T-Mobile HotSpot offers secure login via 802.1X authentiation starting Tuesday with their own manager software, other 802.1X client software: T-Mobile has set the bar higher on hot-spot security by layering the 802.1X authentication process to allow individual logins through encrypted methods that provide a unique WPA (Wi-Fi Protected Access) key to each user. This prevents users on a network from seeing each other's credentials or traffic.
Joe Sims, the vice president of hot spots for T-Mobile, said in an interview Monday that security of hot spots has "kept Wi-Fi from being even greater than it is." Sims pointed out that "a lot of folks in the industry have been using other methodologies, such as VPNs [virtual private networks], which are very good."
However, not all of T-Mobile's users have access to VPN service, and the IT directors of companies with VPNs still want more security layered on top of their own efforts. "It's going to be another layer of enhanced security that corporations can depend upon," Sims said.
In 802.1X, access to the network beyond the access point is limited until a client authenticates itself through some method, typically a user name and password. The access point hands off the task of authentication to a back-end server, which tells the access point when the authentication has succeeded. In a secured 802.1X transaction, the client (called a supplicant) opens an encrypted tunnel to the back-end server to further protected credentials in transit against attempts to capture and then later crack or replay them.
For users with VPNs, the 802.1X transaction prevents details such as the IP address of the VPN server from being revealed, and could also prevent any putative VPN exploits from being usable in a hot spot. T-Mobile's 802.1X service is especially useful for consumers and travelers without VPNs as it provides them an effective defense against casual sniffers. Given T-Mobile's hot spot infrastructure, it would require physical intrusion and more to gain access to the network's traffic -- not just passive interception.
Explaining 802.1X is one of the problems with offering it, T-Mobile executives agreed. "It's a bunch of numbers; it seems like a bunch of gobblety-gook," Sims said. Just like Wi-Fi turned 802.11 standards into a household term, Sims thinks that 802.1X needs a "cool name" because "its time has come."
T-Mobile will offer an updated Connection Manager application for Windows that includes the 802.1X support. The software is a free download, and CDs containing the software will be available at hot spots like Starbucks and at T-Mobile's corporate cellular retail stores. However, Sims confirmed that standard 802.1X clients such as those included in Mac OS X 10.3 and Microsoft Windows XP will also work with the system.
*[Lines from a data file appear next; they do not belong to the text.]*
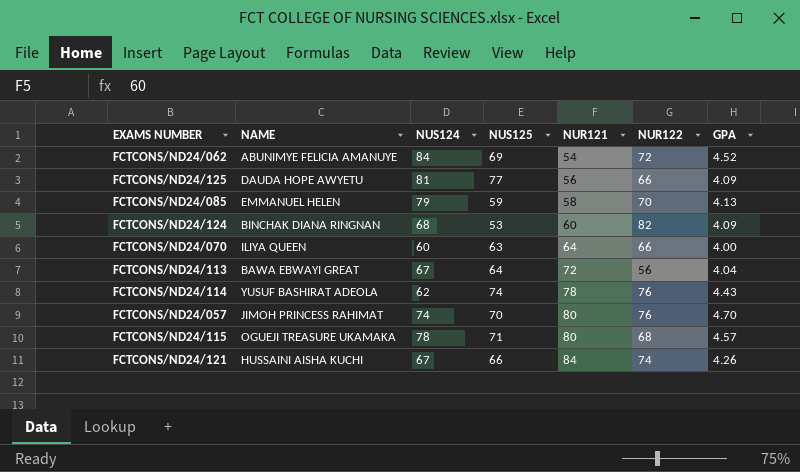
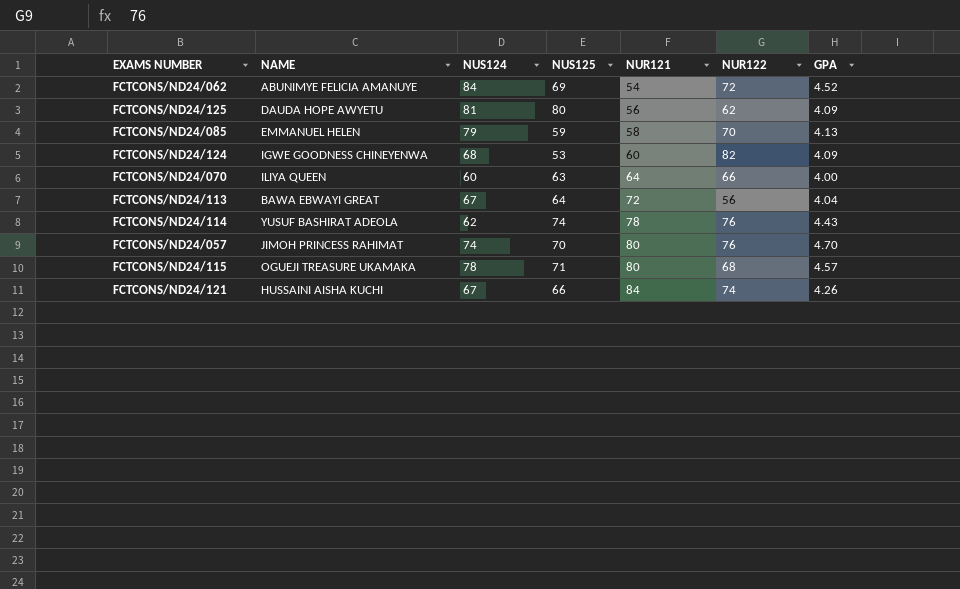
FCTCONS/ND24/125 | NUS125: 77 -> 80
FCTCONS/ND24/125 | NUR122: 66 -> 62
FCTCONS/ND24/124 | NAME: BINCHAK DIANA RINGNAN -> IGWE GOODNESS CHINEYENWA

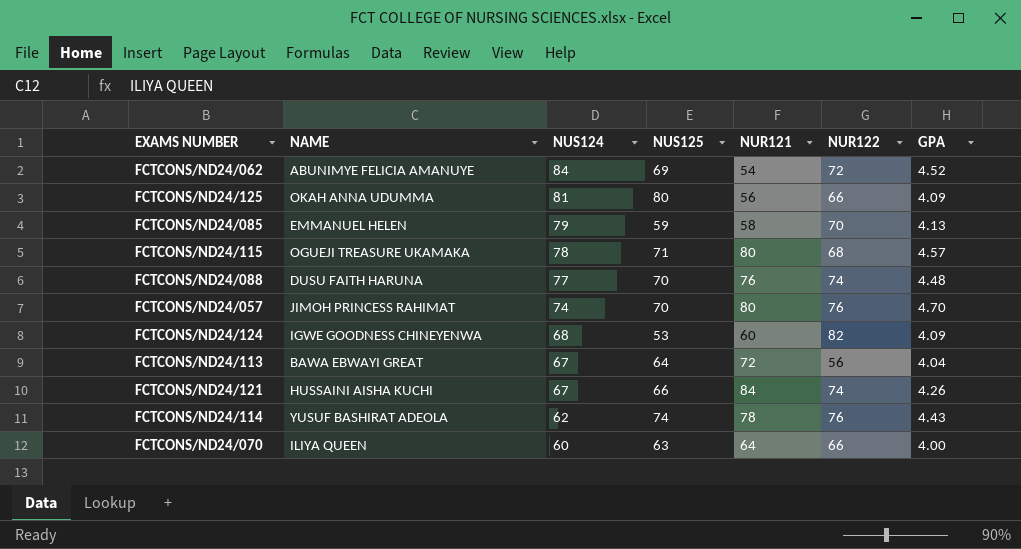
row order: NUR121 ascending -> NUS124 descending
FCTCONS/ND24/125 | NAME: DAUDA HOPE AWYETU -> OKAH ANNA UDUMMA
FCTCONS/ND24/125 | NUR122: 62 -> 66
row FCTCONS/ND24/088: none -> DUSU FAITH HARUNA | 77 | 70 | 76 | 74 | 4.48

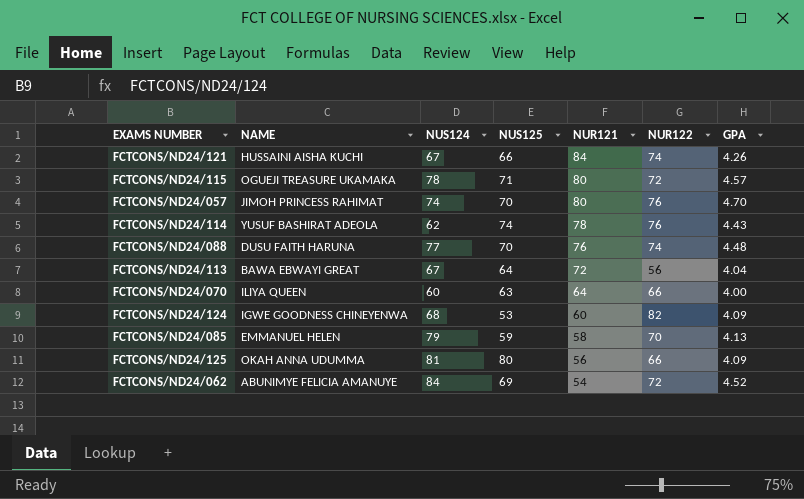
row order: NUS124 descending -> NUR121 descending
FCTCONS/ND24/115 | NUR122: 68 -> 72

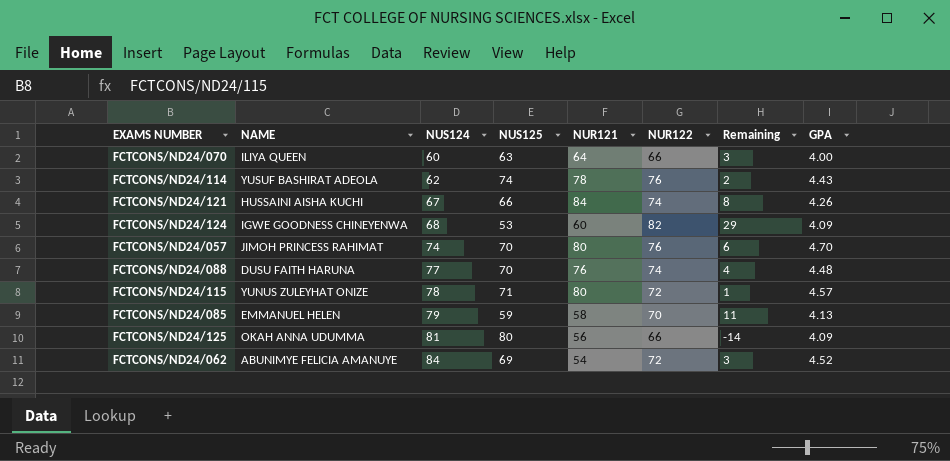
row order: NUR121 descending -> NUS124 ascending
column Remaining | formula: none -> [NUR122] - [NUS125]
row FCTCONS/ND24/113: BAWA EBWAYI GREAT | 67 | 64 | 72 | 56 | 4.04 -> none
FCTCONS/ND24/115 | NAME: OGUEJI TREASURE UKAMAKA -> YUNUS ZULEYHAT ONIZE

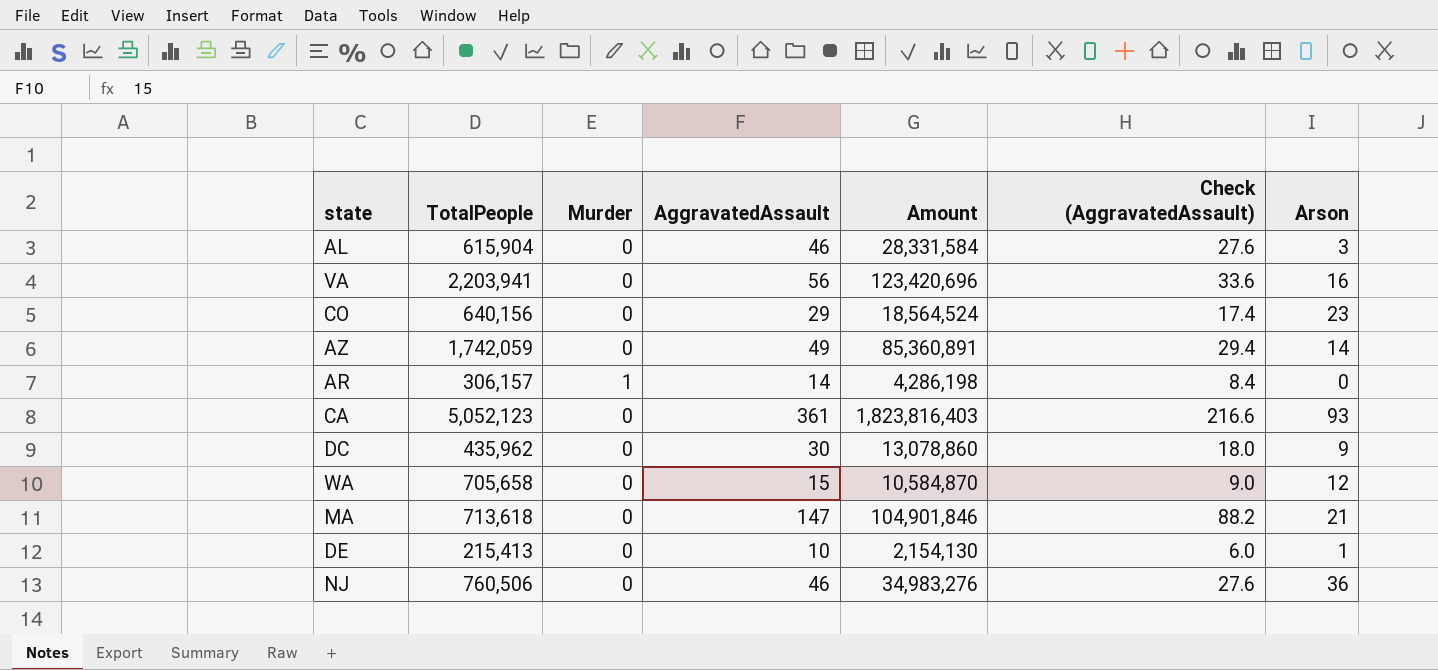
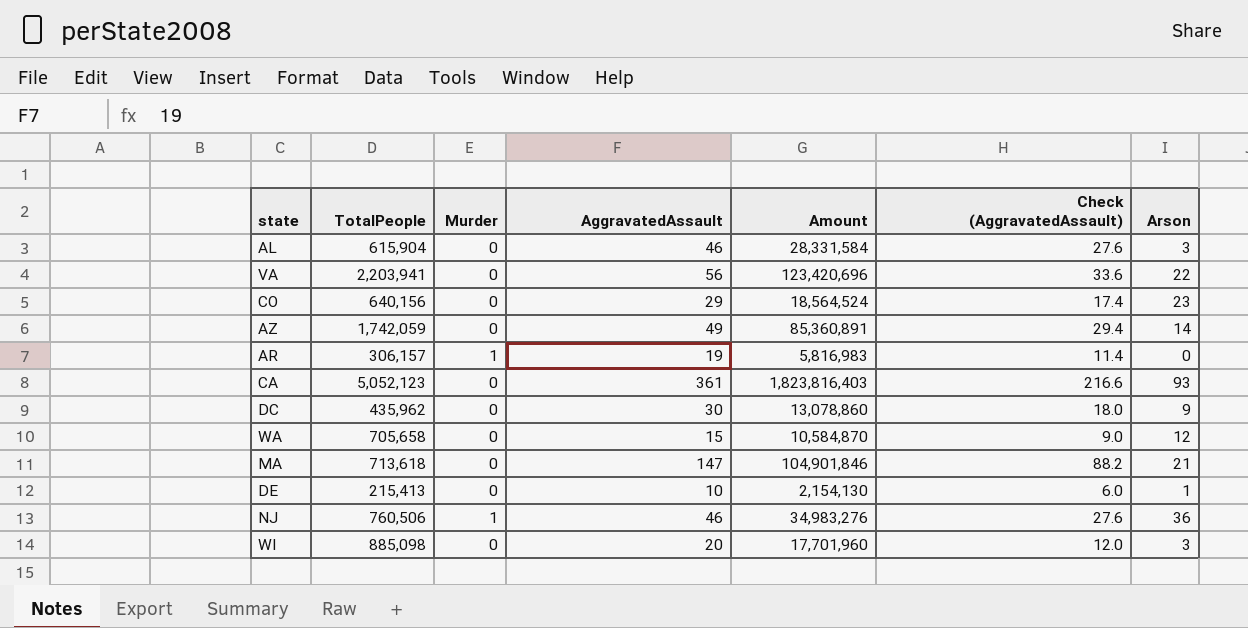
VA | Arson: 16 -> 22
AR | AggravatedAssault: 14 -> 19
AR | Amount: 4,286,198 -> 5,816,983
AR | Check (AggravatedAssault): 8.4 -> 11.4
NJ | Murder: 0 -> 1
row WI: none -> 885,098 | 0 | 20 | 17,701,960 | 12.0 | 3

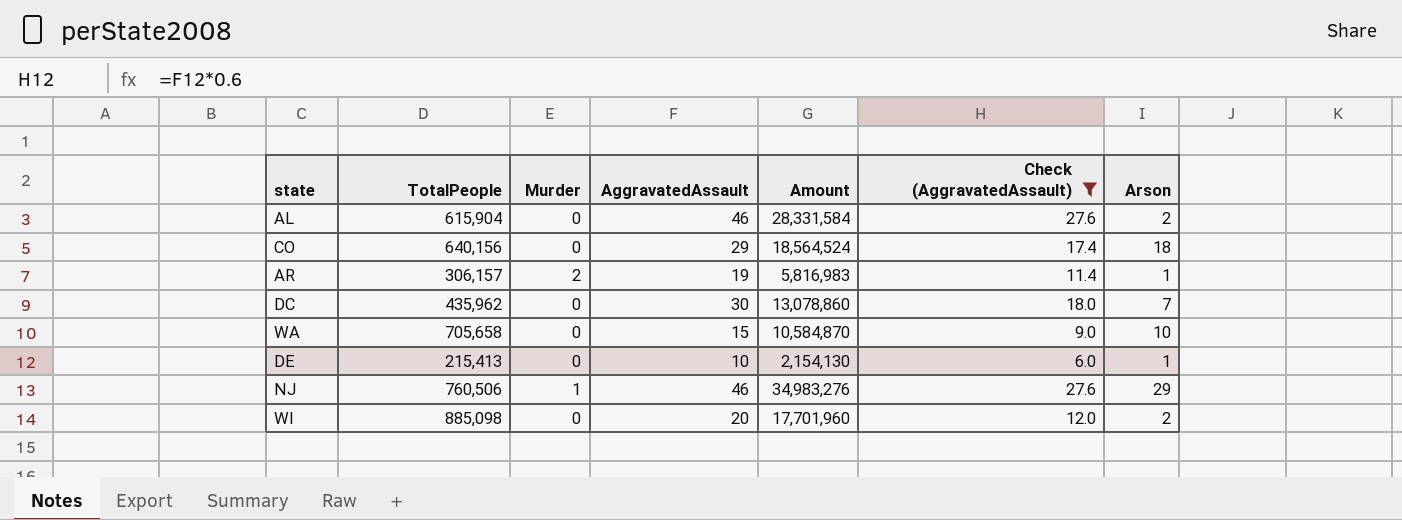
filter: none -> Check (AggravatedAssault) <= 27.6
AL | Arson: 3 -> 2
CO | Arson: 23 -> 18
AR | Murder: 1 -> 2
AR | Arson: 0 -> 1
DC | Arson: 9 -> 7
WA | Arson: 12 -> 10
NJ | Arson: 36 -> 29
WI | Arson: 3 -> 2

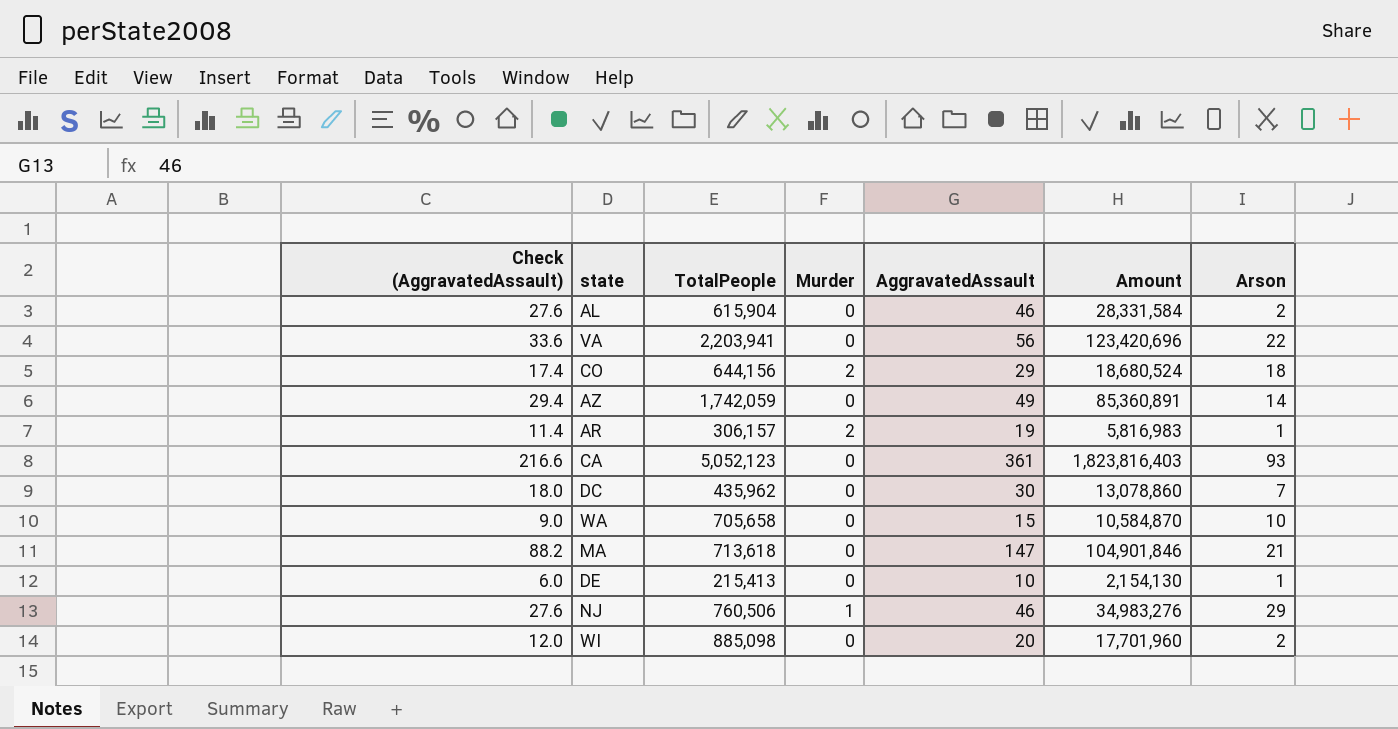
filter: Check (AggravatedAssault) <= 27.6 -> none
column Check (AggravatedAssault) | position: 6 -> 1
CO | TotalPeople: 640,156 -> 644,156
CO | Murder: 0 -> 2
CO | Amount: 18,564,524 -> 18,680,524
For Connection Manager users, the update won't change the method by which they log in: 802.1X support has been added beneath the surface. "We tried to make it very seamless," said Paul Lopez, the senior product manager of advanced technology at T-Mobile.
During a transition phase of undetermined duration, T-Mobile will use VLANs (virtual LANs) to offer both the older, gateway-page based login, and the newer 802.1X service. The rollout is initially U.S. based in the 4,800-plus locations here. Sims said that European operations have about 3,500 locations, and that T-Mobile expects to top 10,000 hotspots in the U.S. and internationally combined by year's end with about 6,000 in the US and over 4,000 in Europe.
Sims has high hopes for the technically named 802.1X's more easily understood outcome: "This may be the tipping point for enterprises to more broadly adopt Wi-Fi."